今回、電気絶縁性能がSF6ガスの約3割しかないドライエアを採用するにあたり、機器の大形化を避けるため、高電圧がかかる金属導体表面への絶縁コーティングの採用、電力会社向けGISに求められる電流開閉性能に対応可能な開閉器構造への見直し等を行うことなどによって、経年 GISの設備更新需要に求められる機器サイズを実現しました。本器は各種センサ取付によるオンラインのデジタル機器診断にも対応し、設備保全のさらなる省力化にも寄与します。また、環境に対する優位性として、製造から廃棄に至るまでの生涯におけるCO2等価排出量(温室効果ガスの排出量を地球温暖化係数で重み付けしてCO2等価量に換算した値)をSF6ガス器に対して約70%削減できると見込んでいます。
本GISは2022年12月に東京電力パワーグリッド株式会社 府中変電所向けに国内初の電力用SF6フリーGISとして据付を完了し、2023年2月に運転が開始され、実用化しました。
(2)重粒子線治療向け回転ガントリー照射装置の X 線撮影装置の自動校正手法
東芝グループ内の受賞者
株式会社 東芝 研究開発センター 知能化システム研究所 アナリティクスAIラボラトリー
エキスパート 坂田 幸辰
東芝エネルギーシステムズ株式会社 パワーシステム事業部 粒子線事業技術部 スペシャリスト岡屋 慶子
(本件は、量子科学技術研究開発機構の研究代表者との共同受賞です。)
功績概要
重粒子線治療装置を用いたがん治療において、重粒子線を腫瘍に正確に照射するには、正しく患者の位置決めを行う必要があります。患者の位置決めには、重粒子線治療装置に内蔵されているX線撮影装置で撮影した画像を使いますが、X線撮影装置は照射時にガントリーと同期して動くため、定期的にX線撮影装置の位置校正を実施する必要があります。

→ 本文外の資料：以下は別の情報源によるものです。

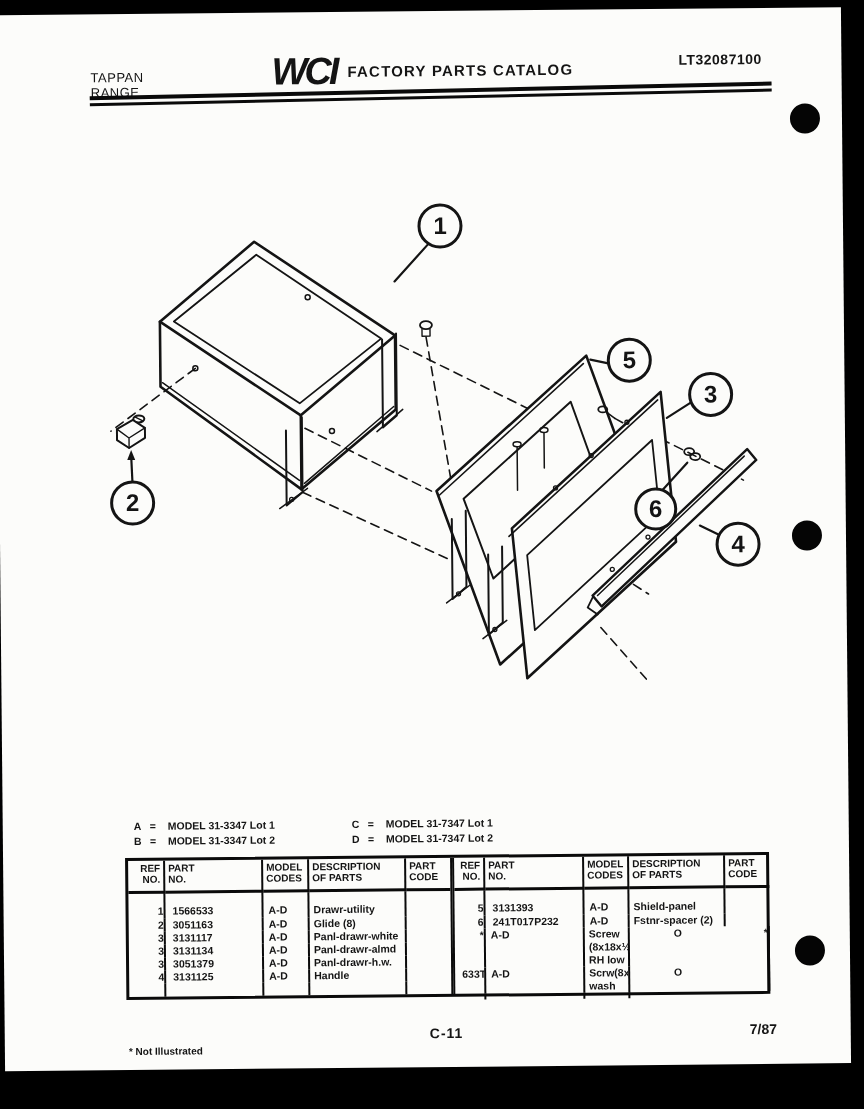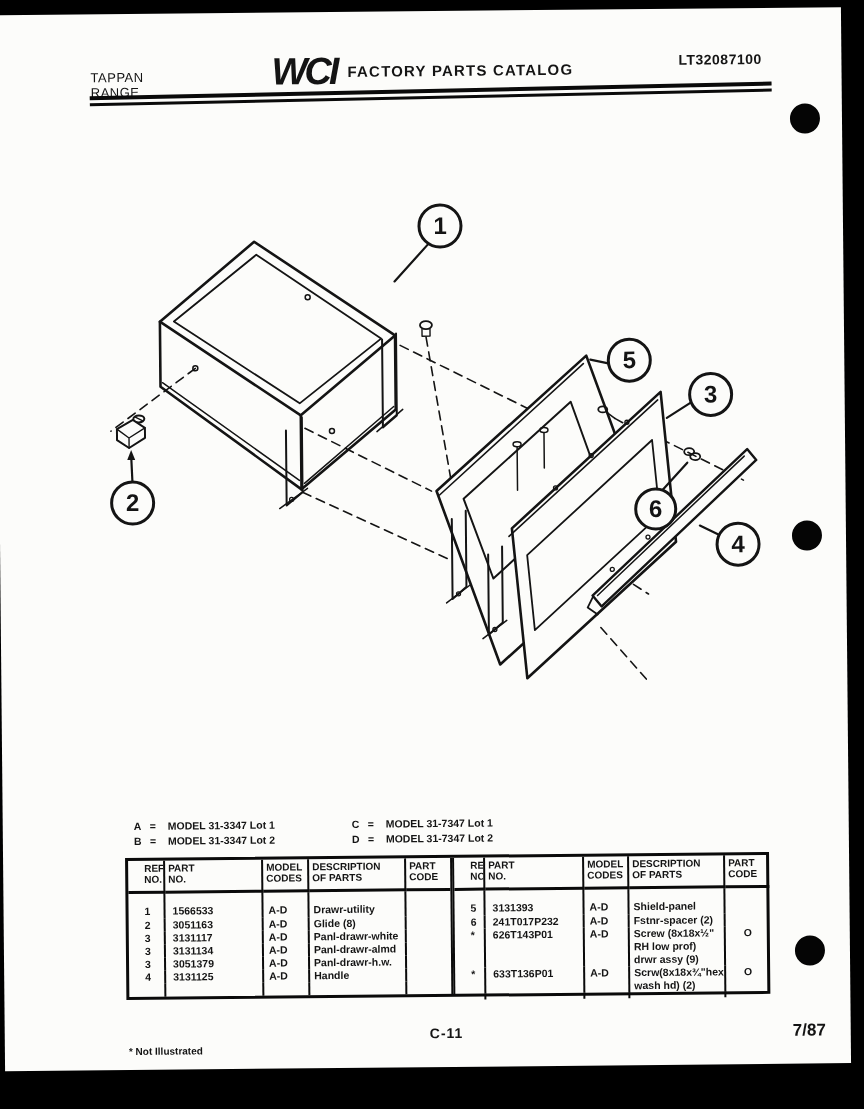"REF" .c-ref { padding-left: 16px -> none; text-align: left -> right }
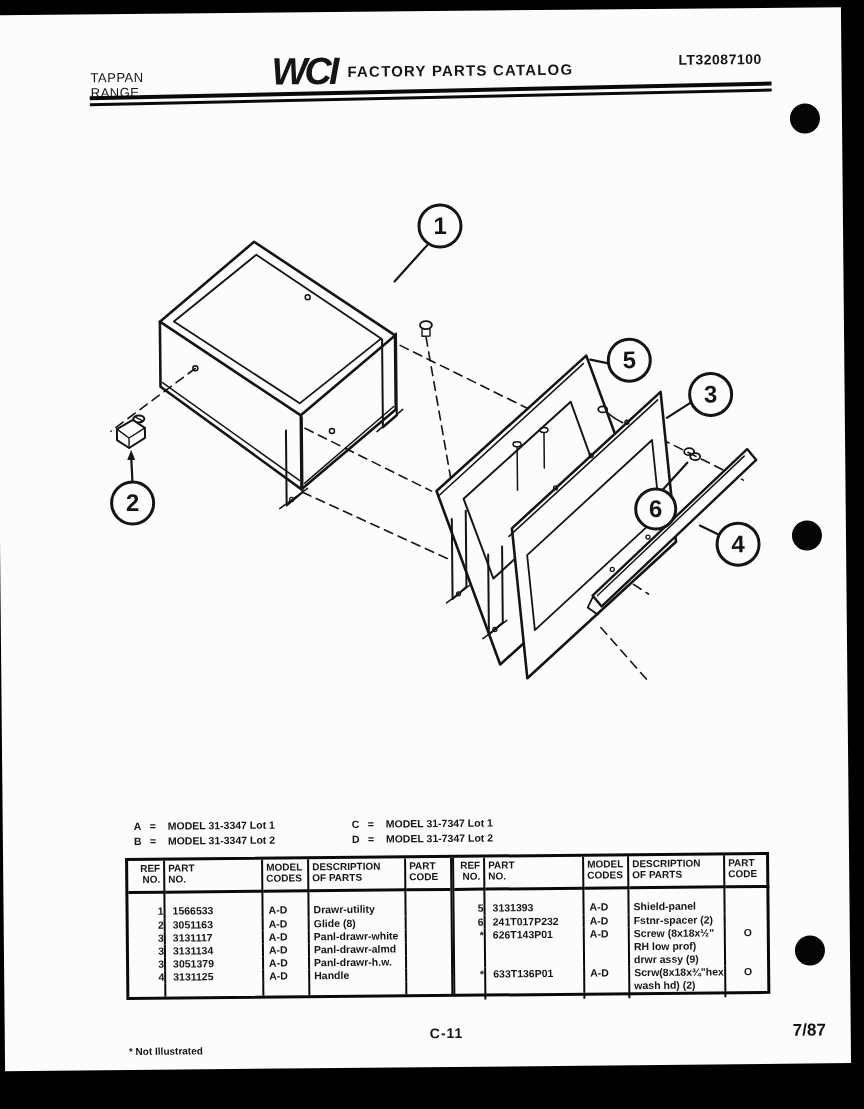"626T143P01" div.cell { html: <div>626T143P01</div> -> none }
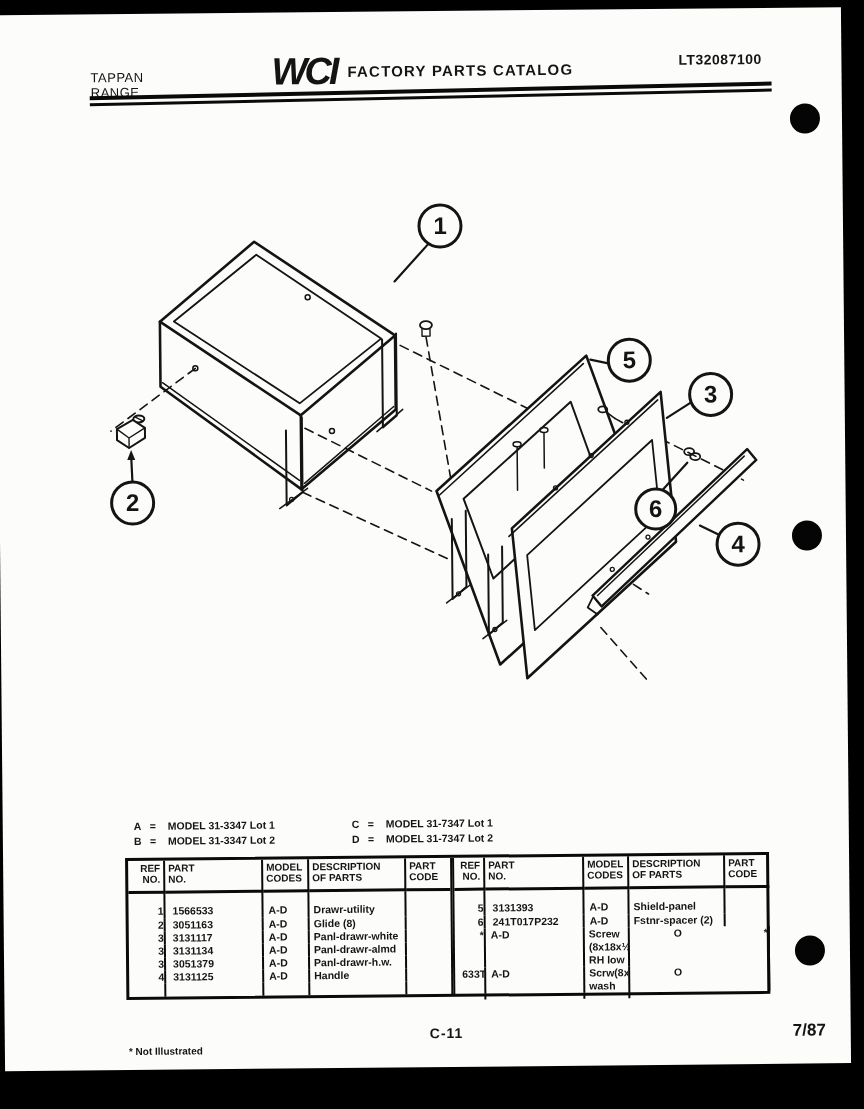"7/87" .footer-date { font-size: 17px -> 14px; margin-left: 43px -> none }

回転ガントリー照射装置は360度任意の角度から治療ビームを照射できるため、重要臓器を避けて照射する場合にも、患者を傾けるなどの負担がなくなります。その一方で、装置全体でX線撮影装置も同時に回転するため、角度ごとに校正が必要になり、校正の作業量が膨大となります。
本技術は、回転ガントリーの角度を変えながら校正用マーカーをX線撮影し、画像内のマーカー位置からそれぞれの角度のX線撮影装置の位置を自動計算します。量子科学技術研究開発機構QST病院の回転ガントリー照射装置で校正作業を大幅に省力化することを実証し、患者負担の低減を実現しました。本技術を用いた重粒子線治療装置は、山形大学向けの回転ガントリーですでに製品化されており、今後、韓国・延世大学病院向け、韓国・ソウル大学病院向けの照射装置でも順次展開を予定しています.
当社グループは経営方針に基づいた研究開発を進め、引き続き、日本の電気科学技術発展に貢献してまいります。